Read Camp Follower: A Mystery of the American Revolution Online
Authors: Suzanne Adair
The eerie humor
on Badley's face chilled her worse than any fog.
His plump forefinger
stroked the third teacup.
"Alas,
he was unable to attend today.
King's
business, his note said.
"The
gentleman is a regular in the Seventeenth Light Dragoons.
He helps train Legion recruits at combat and
horsemanship.
In his mid-twenties, aristocracy,
perfect age to pass for your little brother."
Badley leaned forward in conspiracy.
"He's from Wiltshire."
Wiltshire.
Redthorne.
The procurement.
Silas
Chiswell.
Her pulse hopped in chaos,
just as it had done more than twelve years past, the morning she'd been sold —
as if she'd been transported back to that parlor.

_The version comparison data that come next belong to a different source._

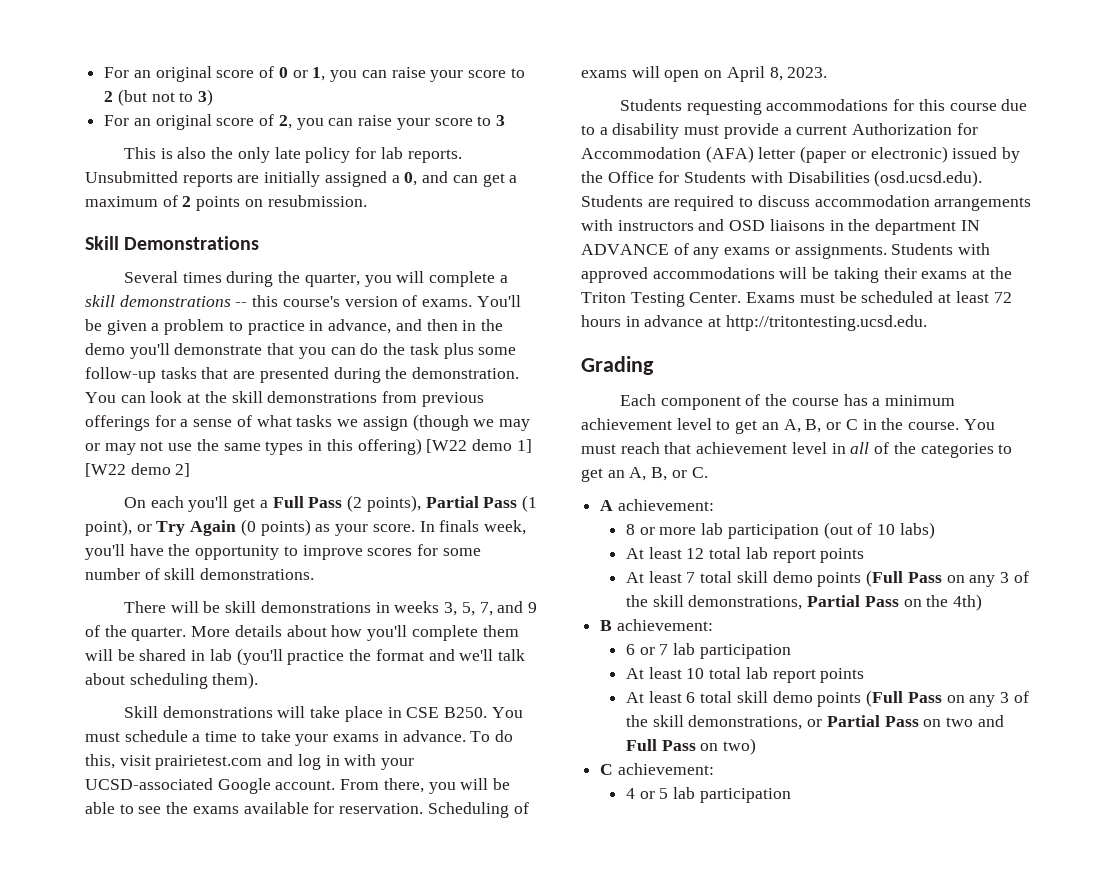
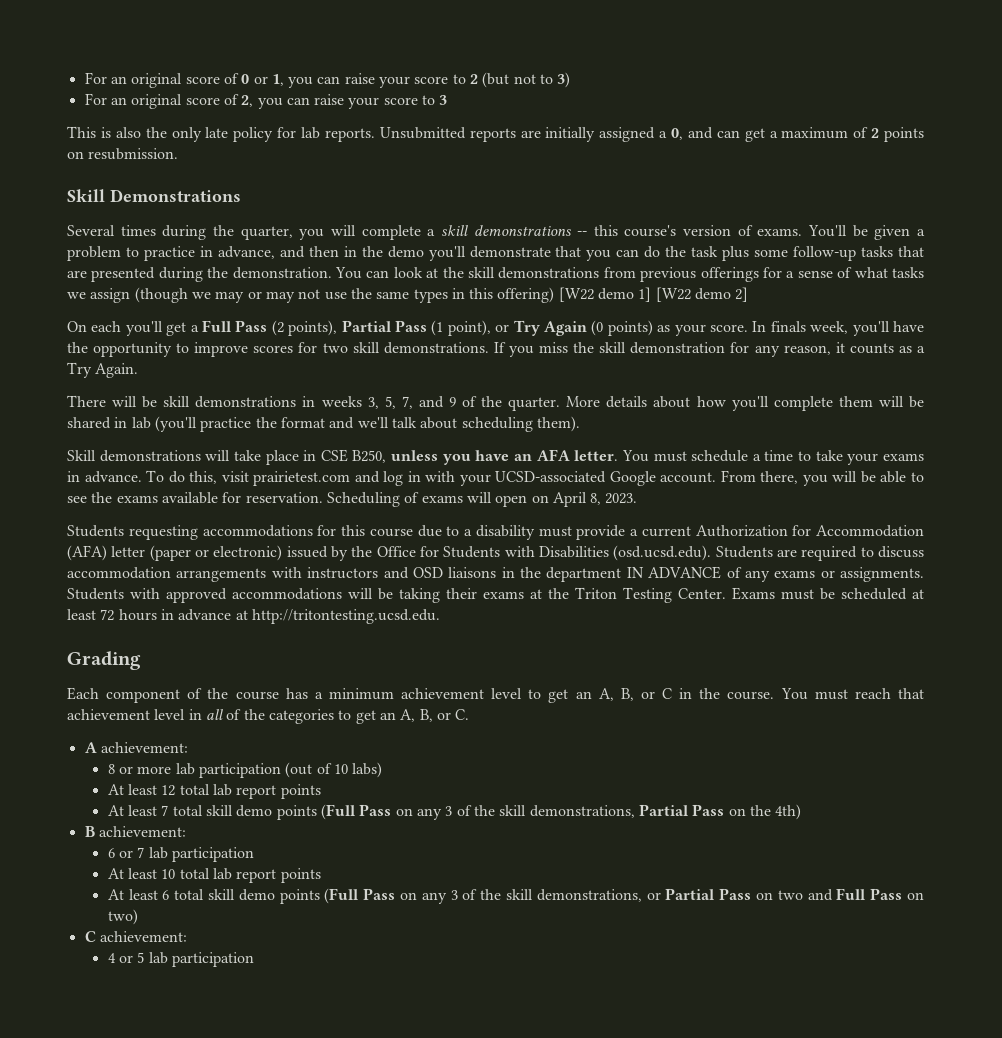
- In finals week, you'll have the opportunity to improve scores for some number of skill demonstrations.
+ In finals week, you'll have the opportunity to improve scores for two skill demonstrations. If you miss the skill demonstration for any reason, it counts as a Try Again.
- Skill demonstrations will take place in CSE B250.
+ Skill demonstrations will take place in CSE B250, unless you have an AFA letter.

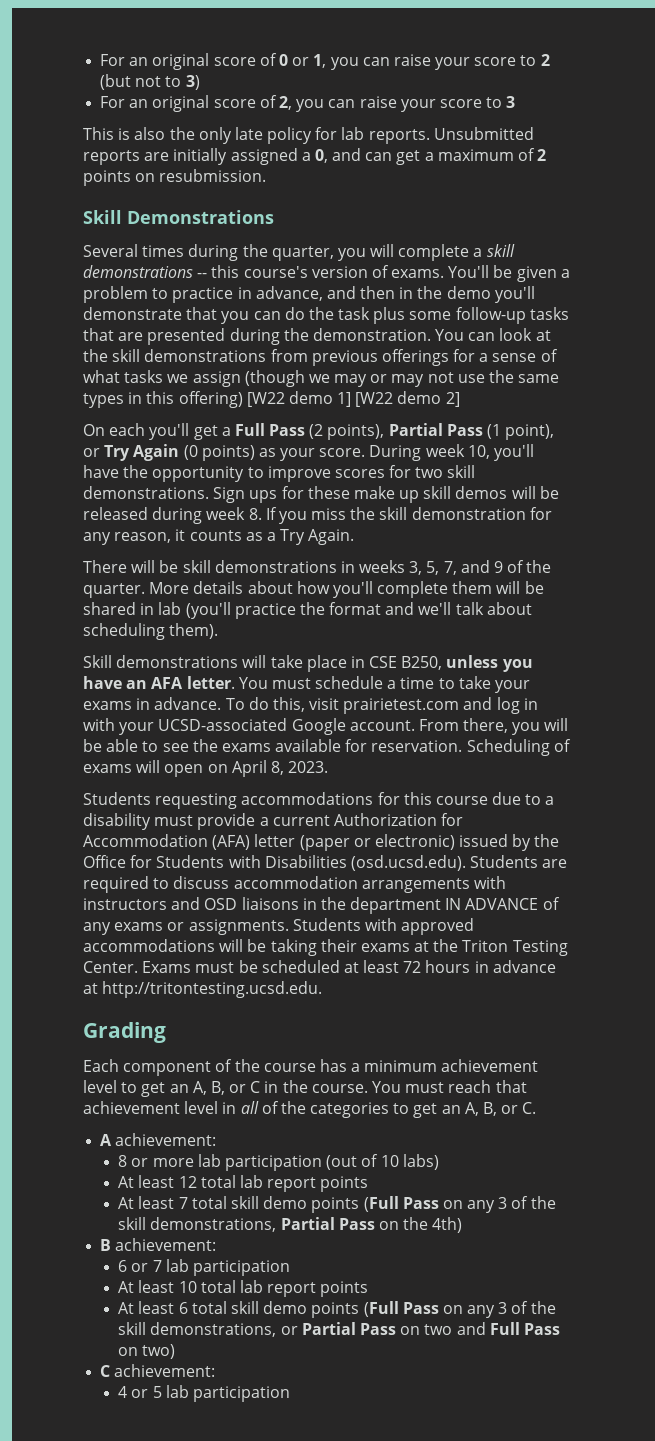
- In finals week, you'll have the opportunity to improve scores for two skill demonstrations.
+ During week 10, you'll have the opportunity to improve scores for two skill demonstrations.
- If you miss the skill demonstration for any reason, it counts as a Try Again.
+ Sign ups for these make up skill demos will be released during week 8. If you miss the skill demonstration for any reason, it counts as a Try Again.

Flustered to find her professional composure wobbly in Badley's
company, she made for the window and stared out at his garden.
In his
mid-twenties, aristocracy, perfect age to pass for your little brother
.
Now, there was an intriguing puzzle.
Lord Ratchingham's youngest son was in his
forties, too old to portray her little brother.
Did she
know
this fellow from twelve years ago, before he
was an officer, before he was even a man?

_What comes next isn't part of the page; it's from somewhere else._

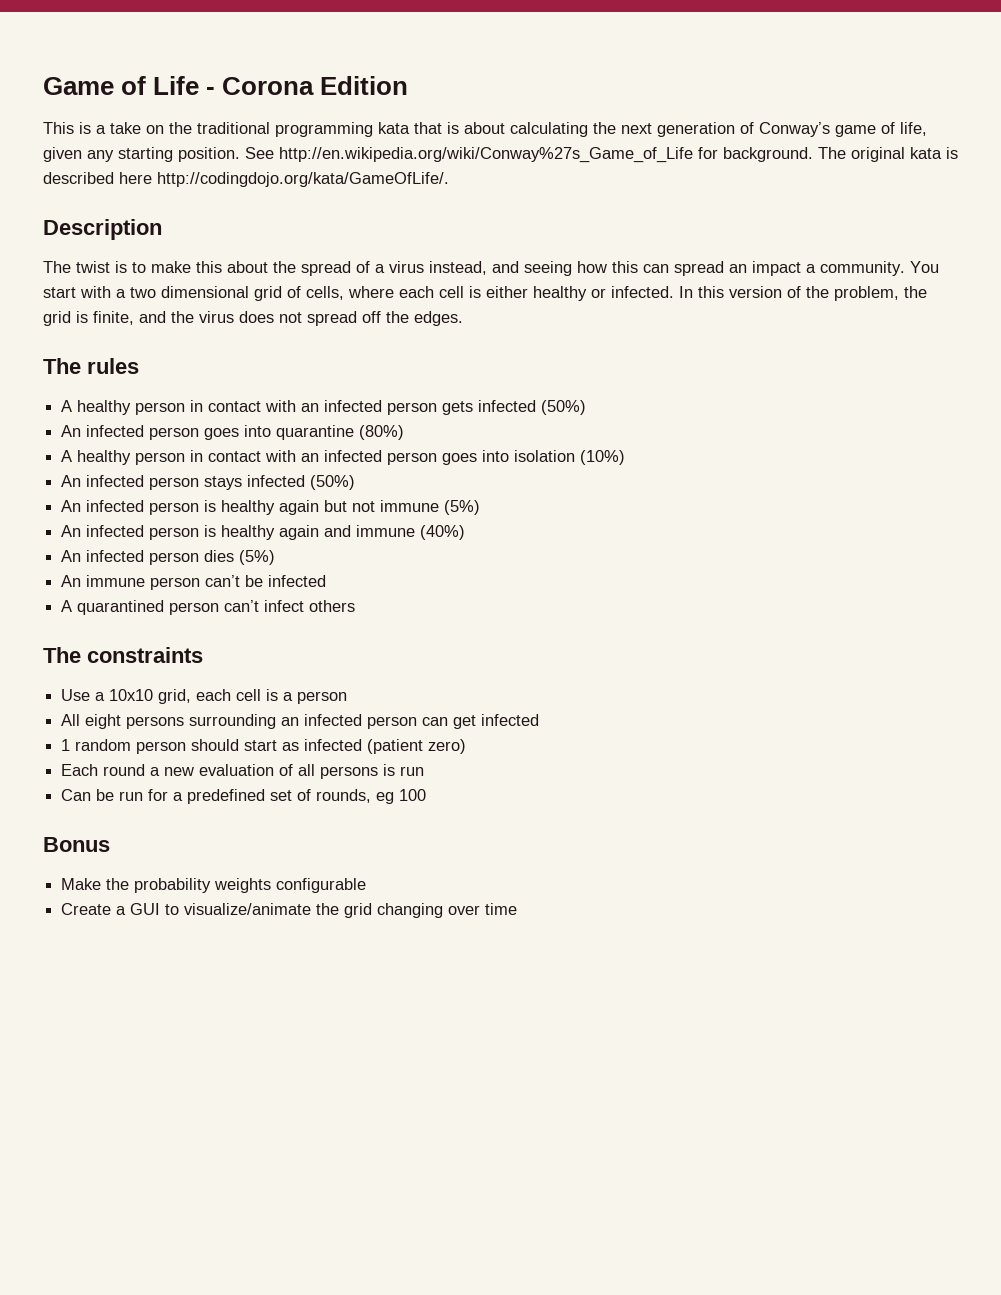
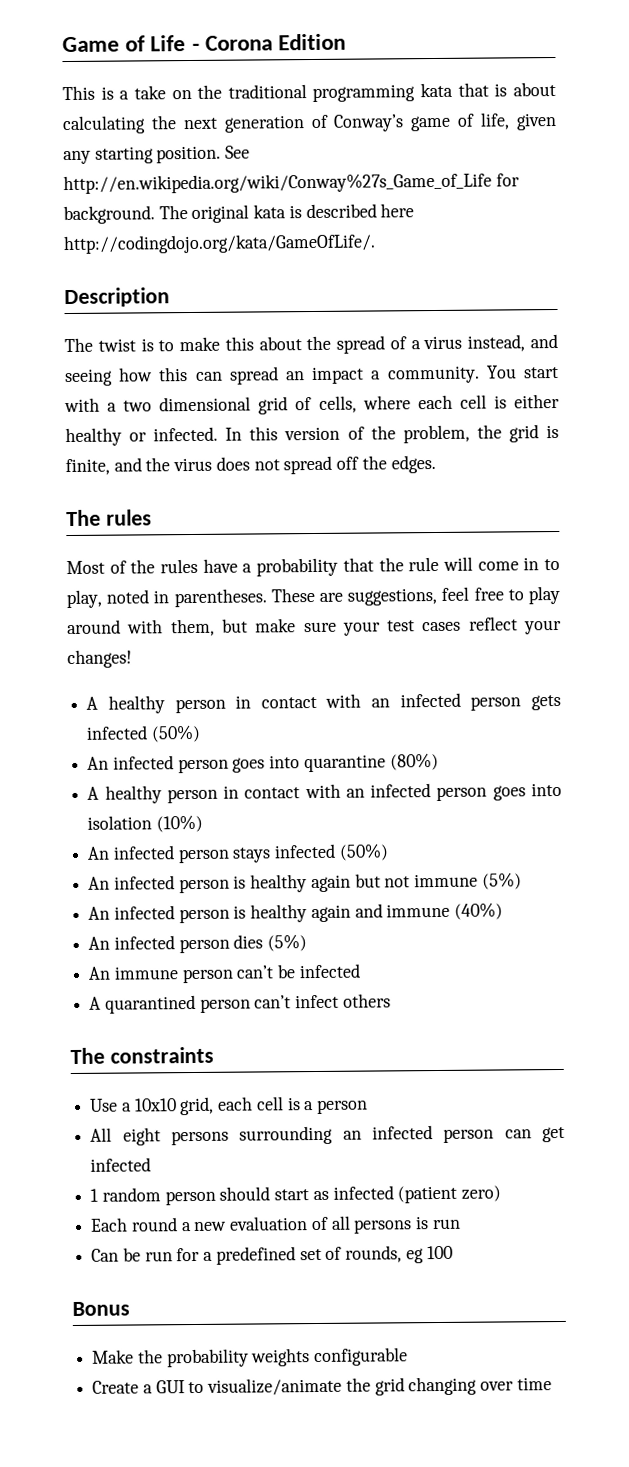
+ Most of the rules have a probability that the rule will come in to play, noted in parentheses. These are suggestions, feel free to play around with them, but make sure your test cases reflect your changes!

She faced the publisher, her expression stone.
"What is the officer's name?"
He'd risen
also, gloating.
"Great Zeus, I've
piqued your interest in the assignment!
I shall invite him to tea on the morrow at three.
Return then and meet the fellow.
Agreed?"
A fabulous
feature she'd landed, yes, but every nerve in her body warned of murkiness in
Badley's motivation.
Long ago, she'd
made it a personal rule to neither accept nor reject an offer from him up
front.
It prevented his knowing exactly
how to manipulate her.
But how he'd
fired her curiosity.
With Wilmington
under control of the rebels, by necessity, the redcoat would disguise himself
as a civilian — just as the unfortunate Major John André had done before his
capture by Continentals.
Either the
officer from Wiltshire was quite courageous to duplicate the deceit that had
earned André execution, or he was quite mad.

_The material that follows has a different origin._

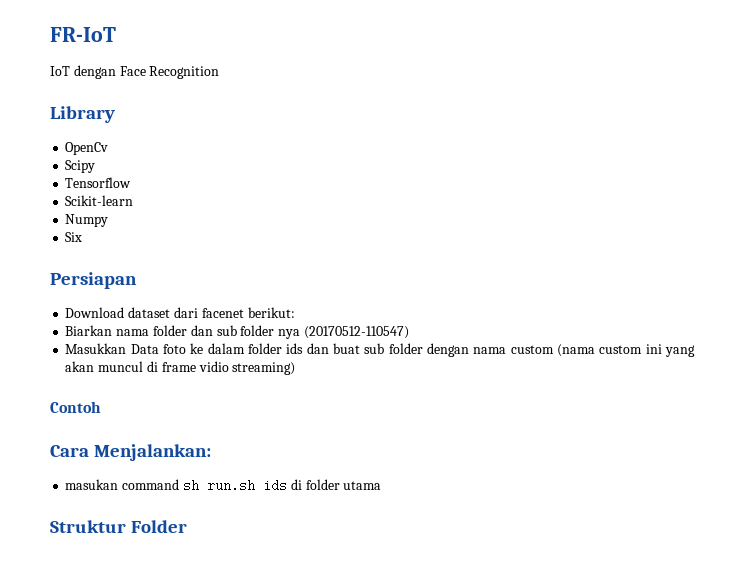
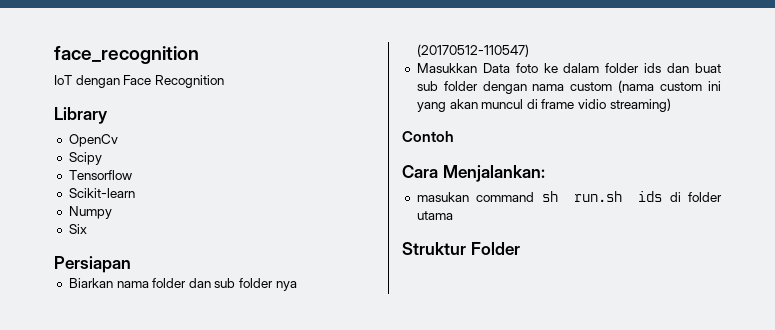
- FR-IoT
+ face_recognition
- Download dataset dari facenet berikut:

Either way, she must meet him.
She pursed her
lips at Badley.
"Agreed."
Chapter Three
IN THE FOYER,
Badley wished her a good day and toddled for his study.
Charles bustled forward with Helen's
cloak.
"Madam, I —"
He cut himself off, and Helen realized that
Badley stood near the door of his study examining a portrait of some corpulent,
lace-endowed ancestor.
Charles
coughed.
"Er — your permission to
call upon Mrs. Jones on the morrow, the eighteenth, at one o'clock in the
afternoon."
Her
preoccupation over the new assignment rifted.
Charles Landon knew he didn't need her permission to call upon
Enid.
He had something to say to Helen,
and he didn't want Badley's household privy to it.
What troubled
Charles that he couldn't speak of it before Badley?
His sunken eyes shot concern through her heart.
She cared about him the way she'd have cared
about an uncle, if she'd ever known one who didn't stink of rum or beat
her.
"Enid will be
delighted."
Relief sagged
his shoulders.
He bowed and opened the
front door for her.
A second later, the
publisher entered the study and grunted at someone waiting.
"You're early, old boy."
Before he shut himself inside, Helen
glimpsed his visitor and gritted her teeth.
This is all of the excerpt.